[EXERCISE AIM]
The entries below hold a line with "- AI_API_URL: The" and a line with "a local model).". Return those lines and all that lie between them, exactly and only.

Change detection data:

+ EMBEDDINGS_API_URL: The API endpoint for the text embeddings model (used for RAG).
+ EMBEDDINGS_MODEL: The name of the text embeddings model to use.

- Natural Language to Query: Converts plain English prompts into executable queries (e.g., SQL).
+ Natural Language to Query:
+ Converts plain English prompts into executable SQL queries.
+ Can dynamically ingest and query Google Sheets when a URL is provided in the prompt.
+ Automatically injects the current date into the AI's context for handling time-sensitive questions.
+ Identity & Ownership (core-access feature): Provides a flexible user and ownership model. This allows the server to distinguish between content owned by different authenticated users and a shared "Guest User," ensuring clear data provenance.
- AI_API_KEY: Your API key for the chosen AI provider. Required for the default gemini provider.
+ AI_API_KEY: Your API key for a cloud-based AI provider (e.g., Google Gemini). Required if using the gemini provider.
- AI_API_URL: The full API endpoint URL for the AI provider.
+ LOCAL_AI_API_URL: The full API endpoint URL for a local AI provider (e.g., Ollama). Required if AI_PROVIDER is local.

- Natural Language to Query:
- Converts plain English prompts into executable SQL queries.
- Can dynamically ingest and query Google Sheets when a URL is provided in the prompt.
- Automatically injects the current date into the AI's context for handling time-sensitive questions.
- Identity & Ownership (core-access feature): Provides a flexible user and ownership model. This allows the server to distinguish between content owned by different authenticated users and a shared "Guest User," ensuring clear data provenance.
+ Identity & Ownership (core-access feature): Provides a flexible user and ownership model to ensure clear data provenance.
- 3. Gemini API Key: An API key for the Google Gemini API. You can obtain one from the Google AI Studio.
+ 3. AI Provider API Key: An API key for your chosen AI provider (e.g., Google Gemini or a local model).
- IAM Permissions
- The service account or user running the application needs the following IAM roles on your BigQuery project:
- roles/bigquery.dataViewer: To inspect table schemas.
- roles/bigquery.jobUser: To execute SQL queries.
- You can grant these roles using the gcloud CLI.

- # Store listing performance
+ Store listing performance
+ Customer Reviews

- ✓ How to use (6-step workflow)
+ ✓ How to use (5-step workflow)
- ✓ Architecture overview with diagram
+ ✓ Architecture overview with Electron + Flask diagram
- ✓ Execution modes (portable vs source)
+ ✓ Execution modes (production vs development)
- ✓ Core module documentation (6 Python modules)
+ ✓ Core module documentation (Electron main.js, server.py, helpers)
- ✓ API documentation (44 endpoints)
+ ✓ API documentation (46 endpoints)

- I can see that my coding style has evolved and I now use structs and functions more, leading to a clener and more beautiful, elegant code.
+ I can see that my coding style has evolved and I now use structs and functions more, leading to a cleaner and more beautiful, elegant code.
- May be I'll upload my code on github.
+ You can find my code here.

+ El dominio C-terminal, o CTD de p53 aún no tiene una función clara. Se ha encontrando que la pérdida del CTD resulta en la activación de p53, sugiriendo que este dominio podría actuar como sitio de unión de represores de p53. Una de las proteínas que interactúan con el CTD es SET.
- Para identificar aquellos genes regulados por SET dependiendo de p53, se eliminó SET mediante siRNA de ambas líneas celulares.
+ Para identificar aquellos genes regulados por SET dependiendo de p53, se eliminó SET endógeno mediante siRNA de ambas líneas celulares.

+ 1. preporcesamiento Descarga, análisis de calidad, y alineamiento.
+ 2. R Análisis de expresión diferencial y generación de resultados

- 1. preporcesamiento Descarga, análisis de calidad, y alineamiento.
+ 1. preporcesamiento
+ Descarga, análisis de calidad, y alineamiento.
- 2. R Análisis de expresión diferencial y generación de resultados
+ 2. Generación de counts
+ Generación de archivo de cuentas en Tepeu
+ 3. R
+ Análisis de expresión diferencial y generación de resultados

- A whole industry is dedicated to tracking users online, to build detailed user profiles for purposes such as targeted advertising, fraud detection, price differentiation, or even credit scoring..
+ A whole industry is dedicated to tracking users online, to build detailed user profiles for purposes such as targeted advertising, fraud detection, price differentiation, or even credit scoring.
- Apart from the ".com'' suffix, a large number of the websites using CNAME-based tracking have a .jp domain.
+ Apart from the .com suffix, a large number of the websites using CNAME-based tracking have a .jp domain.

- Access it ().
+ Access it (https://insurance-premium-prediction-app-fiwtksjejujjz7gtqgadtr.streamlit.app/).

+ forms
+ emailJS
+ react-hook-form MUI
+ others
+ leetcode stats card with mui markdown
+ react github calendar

[ANSWER TO THE EXERCISE]
- AI_API_URL: The full API endpoint URL for the AI provider.
+ LOCAL_AI_API_URL: The full API endpoint URL for a local AI provider (e.g., Ollama). Required if AI_PROVIDER is local.

- Natural Language to Query:
- Converts plain English prompts into executable SQL queries.
- Can dynamically ingest and query Google Sheets when a URL is provided in the prompt.
- Automatically injects the current date into the AI's context for handling time-sensitive questions.
- Identity & Ownership (core-access feature): Provides a flexible user and ownership model. This allows the server to distinguish between content owned by different authenticated users and a shared "Guest User," ensuring clear data provenance.
+ Identity & Ownership (core-access feature): Provides a flexible user and ownership model to ensure clear data provenance.
- 3. Gemini API Key: An API key for the Google Gemini API. You can obtain one from the Google AI Studio.
+ 3. AI Provider API Key: An API key for your chosen AI provider (e.g., Google Gemini or a local model).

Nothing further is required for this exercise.